Because the following: nan / nan = 1 must NOT hold. Otherwise inf/inf would be 1.

(Therefore nan can not be equal to nan. As for > or <, if nan would respect any order relation in a set satisfying the Archimedean property, we would have again nan / nan = 1 at the limit).

From the wikipedia article on NaN, the following practices may cause NaNs:

• All mathematical operations> with a NaN as at least one operand
• The divisions 0/0, ∞/∞, ∞/-∞, -∞/∞, and -∞/-∞
• The multiplications 0×∞ and 0×-∞
• The additions ∞ + (-∞), (-∞) + ∞ and equivalent subtractions.
• Applying a function to arguments outside its domain, including taking the square root of a negative number, taking the logarithm of a negative number, taking the tangent of an odd multiple of 90 degrees (or π/2 radians), or taking the inverse sine or cosine of a number which is less than -1 or greater than +1.

Since there is no way to know which of these operations created the NaN, there is no way to compare them that makes sense.
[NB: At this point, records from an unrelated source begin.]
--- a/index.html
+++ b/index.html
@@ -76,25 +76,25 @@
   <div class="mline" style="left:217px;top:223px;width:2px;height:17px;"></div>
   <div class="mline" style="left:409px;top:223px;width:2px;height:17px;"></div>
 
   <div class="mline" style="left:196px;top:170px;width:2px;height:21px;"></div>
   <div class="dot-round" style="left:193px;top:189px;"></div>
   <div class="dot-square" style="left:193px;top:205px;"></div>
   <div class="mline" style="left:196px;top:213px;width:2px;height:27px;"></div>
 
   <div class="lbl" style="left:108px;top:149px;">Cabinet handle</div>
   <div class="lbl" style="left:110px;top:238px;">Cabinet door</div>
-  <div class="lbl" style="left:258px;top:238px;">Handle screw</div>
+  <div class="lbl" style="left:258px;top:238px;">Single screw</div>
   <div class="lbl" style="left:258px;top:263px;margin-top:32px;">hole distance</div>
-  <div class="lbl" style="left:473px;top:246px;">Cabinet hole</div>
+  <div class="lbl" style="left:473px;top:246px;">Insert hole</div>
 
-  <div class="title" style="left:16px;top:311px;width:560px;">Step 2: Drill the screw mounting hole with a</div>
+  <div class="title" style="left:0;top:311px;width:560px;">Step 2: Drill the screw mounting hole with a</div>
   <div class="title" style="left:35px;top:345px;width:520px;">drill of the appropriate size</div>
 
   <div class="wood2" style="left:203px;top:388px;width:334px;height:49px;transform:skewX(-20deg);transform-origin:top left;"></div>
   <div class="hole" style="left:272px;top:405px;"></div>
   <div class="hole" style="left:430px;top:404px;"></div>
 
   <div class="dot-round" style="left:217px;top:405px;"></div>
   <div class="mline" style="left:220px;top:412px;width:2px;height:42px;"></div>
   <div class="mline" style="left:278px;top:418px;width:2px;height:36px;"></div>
NaN can be thought of as an undefined state/number. similar to the concept of 0/0 being undefined or sqrt(-3) (in the real number system where the floating point lives).

NaN is used as a sort of placeholder for this undefined state. Mathematically speaking, undefined is not equal to undefined. Neither can you say an undefined value is greater or less than another undefined value. Therefore all comparisons return false.

This behaviour is also advantageous in the cases where you compare sqrt(-3) to sqrt(-2). They would both return NaN but they are not equivalent even though they return the same value. Therefore having equality always returning false when dealing with NaN is the desired behaviour.

I don't know the design rationale, but here's an excerpt from the IEEE 754-1985 standard:

"It shall be possible to compare floating-point numbers in all supported formats, even if the operands' formats differ. Comparisons are exact and never overflow nor underflow. Four mutually exclusive relations are possible: less than, equal, greater than, and unordered. The last case arises when at least one operand is NaN. Every NaN shall compare unordered with everything, including itself."

Because mathematics is the field where numbers "just exist". In computing you must initialize those numbers and keep their state according to your needs. At those old days memory initialization worked in the ways you could never rely on. You never could allow yourself to think about this "oh, that would be initialized with 0xCD all the time, my algo will not broke".

So you need proper non-mixing solvent which is sticky enough to not not letting your algorithm getting sucked into and broken. Good algorithms involving numbers are mostly going to work with relations, and those if() relations will be omitted.

This is just grease which you can put into new variable at creation, instead of programming random hell from computer memory. And your algorithm whatever it is, will not break.

Next, when you still suddenly finding out that your algorithm is producing NaNs, it is possible to clean it out, looking into every branch one at a time. Again, "always false" rule is helping a lot in this.

For me, the easiest way to explain it is:

I have something and if it is not an apple then is it an orange?

You can't compare NaN with something else (even itself) because it does not have a value. Also it can be any value (except a number).

I have something and if it is not equal to a number then is it a string?